Durante muito tempo, você recebeu convites para posar nua e recusou. Quando topou, as edições foram campeãs de vendas. Sendo a mulher linda que é, por que relutou tanto?

Nunca tive problema com a nudez. Na infância, vivia pelada em casa. Isso durou até a chegada do meu irmão, que foi adotado quando eu tinha uns 11 anos. Depois, já adulta, viajei pela Europa e a nudez nunca foi tratada por lá  como um tabu, mas uma coisa natural. Acontece que, no Brasil, tudo acaba sendo muito sexualizado. As revistas me convidavam, e eu gostaria de fazer algo com um conceito, como via na Photo e em outras revistas estrangeiras. Queria mostrar às mulheres que a nudez poderia ser exposta dentro de um contexto, com um conceito por trás. Quando isso foi possível, foi feito. Uma das edições da Playboy que fiz foi a que mais vendeu (720 mil exemplares, um feito e tanto para aquele ano de 1996).

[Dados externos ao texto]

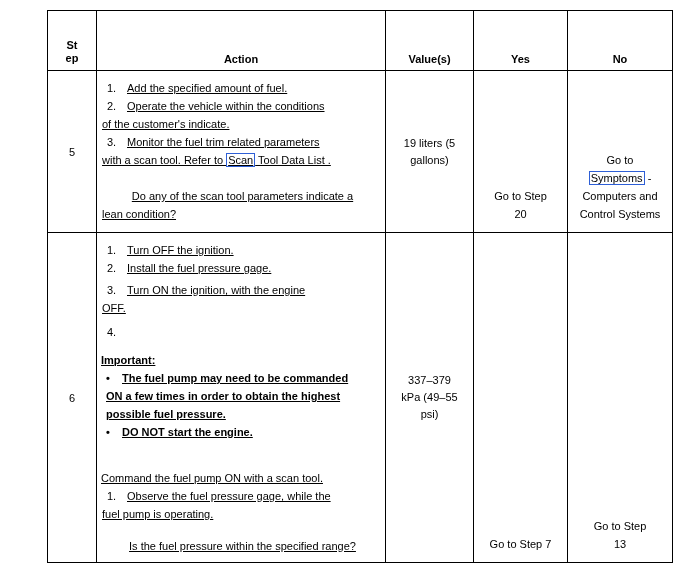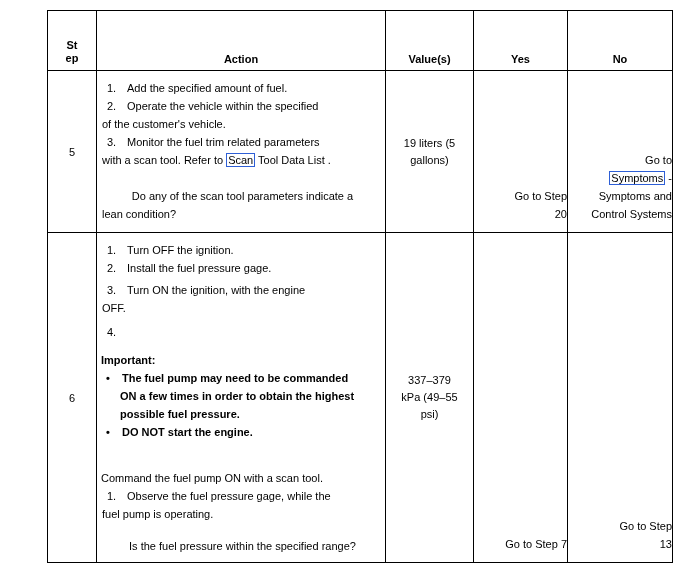--- a/index.html
+++ b/index.html
@@ -12,31 +12,31 @@
   table.diag{border-collapse:collapse;table-layout:fixed;width:620px;}
   td{border:1px solid #000;padding:0;overflow:hidden;vertical-align:top;}
   .c-step{width:48px}.c-action{width:288px}.c-val{width:87px}.c-yes{width:93px}.c-no{width:104px}
   tr.hdr{height:60px}
   tr.r5{height:162px}
   tr.r6{height:330px}
   .th{font-weight:bold;text-align:center;vertical-align:bottom;padding-bottom:5px;}
   .pre{white-space:pre-line;line-height:13px;}
   .step-cell{text-align:center;vertical-align:middle;}
   .action-cell{vertical-align:top;padding:8px 3px 6px 1px;}
-  .line{line-height:18px;white-space:nowrap;}
+  .line{line-height:18px;white-space:nowrap;text-decoration:underline;}
   .line .n{display:inline-block;width:20px;margin-left:9px;}
   .line.cont{padding-left:4px;}
   .line.flush{padding-left:3px;}
   .line.qline{padding-left:5px;text-align:center;}
   .bold{font-weight:bold;}
   .bullet .n{width:16px;margin-left:8px;}
-  .bullet-cont{padding-left:22px;}
+  .bullet-cont{padding-left:8px;}
   .sp4{height:4px}.sp6{height:6px}.sp10{height:10px}.sp14{height:14px}.sp18{height:18px}.sp28{height:28px}
   .val-cell{text-align:center;vertical-align:middle;line-height:17px;padding:15px 2px;}
-  .yn-cell{text-align:right;vertical-align:bottom;padding-bottom:9px;line-height:18px;}
+  .yn-cell{text-align:center;vertical-align:bottom;padding-bottom:9px;line-height:18px;}
   .link-box{border:1px solid #2e5fd6;padding:0 1px;cursor:pointer;}
 </style>
 </head>
 <body>
 
 <div class="sheet">
   <table class="diag">
     <tbody>
         <tr class="hdr">
       <td class="c-step th">
@@ -49,23 +49,23 @@
       <td class="c-no th">No</td>
     </tr>
 
     <tr class="r5">
       <td class="step-cell">5</td>
       <td class="action-cell">
         <div class="line num">
           <span class="n">1.</span><span>Add the specified amount of fuel.</span>
         </div>
         <div class="line num">
-          <span class="n">2.</span><span>Operate the vehicle within the specified</span>
+          <span class="n">2.</span><span>Operate the vehicle within the conditions</span>
         </div>
-        <div class="line cont">of the customer's vehicle.</div>
+        <div class="line cont">of the customer's indicate.</div>
         <div class="line num">
           <span class="n">3.</span><span>Monitor the fuel trim related parameters</span>
         </div>
         <div class="line cont">
           <span>with a scan tool. Refer to </span><span class="link-box">Scan</span><span> Tool Data List .</span>
         </div>
         <div class="sp18"></div>
         <div class="line qline">Do any of the scan tool parameters indicate a</div>
         <div class="line cont">lean condition?</div>
       </td>
@@ -75,21 +75,21 @@
       </td>
       <td class="yn-cell">
         <div>Go to Step</div>
         <div>20</div>
       </td>
       <td class="yn-cell">
         <div>Go to</div>
         <div>
           <span class="link-box">Symptoms</span><span> -</span>
         </div>
-        <div>Symptoms and</div>
+        <div>Computers and</div>
         <div>Control Systems</div>
       </td>
     </tr>
 
     <tr class="r6">
       <td class="step-cell">6</td>
       <td class="action-cell">
         <div class="line num">
           <span class="n">1.</span><span>Turn OFF the ignition.</span>
         </div>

Em 2016 foi encerrado seu contrato com a TV Globo. O susto já deu lugar àquela sensação boa que a liberdade traz?

O tempo tem mesmo muito valor. No trabalho do ator, o que resulta do seu esforço não necessariamente é um produto artístico. Quando não é esse o resultado, a gente se frustra. Então, você passa a ficar mais seletivo. Se você fez um bom pé de meia, você pode se dar esse luxo. Quando não, é traumatizante. Ainda mais quando lhe foi dito que você ficaria na emissora. Soube que seria afastada pela imprensa marrom. Isso, após 37 de dedicação. As novelas estão hoje mais equilibradas, com diferentes núcleos. Peguei uma época de sobrecarga, em que a trama ficava muito centrada nos protagonistas, em que trabalhávamos 18 horas por dia. Só que esses protagonistas tinham problemas, ficavam doentes, essas coisas. Foi puxado. Hoje, o dinheiro encolheu e a liberdade aumentou… Entre um e a outra, a liberdade tem hoje mais valor para mim.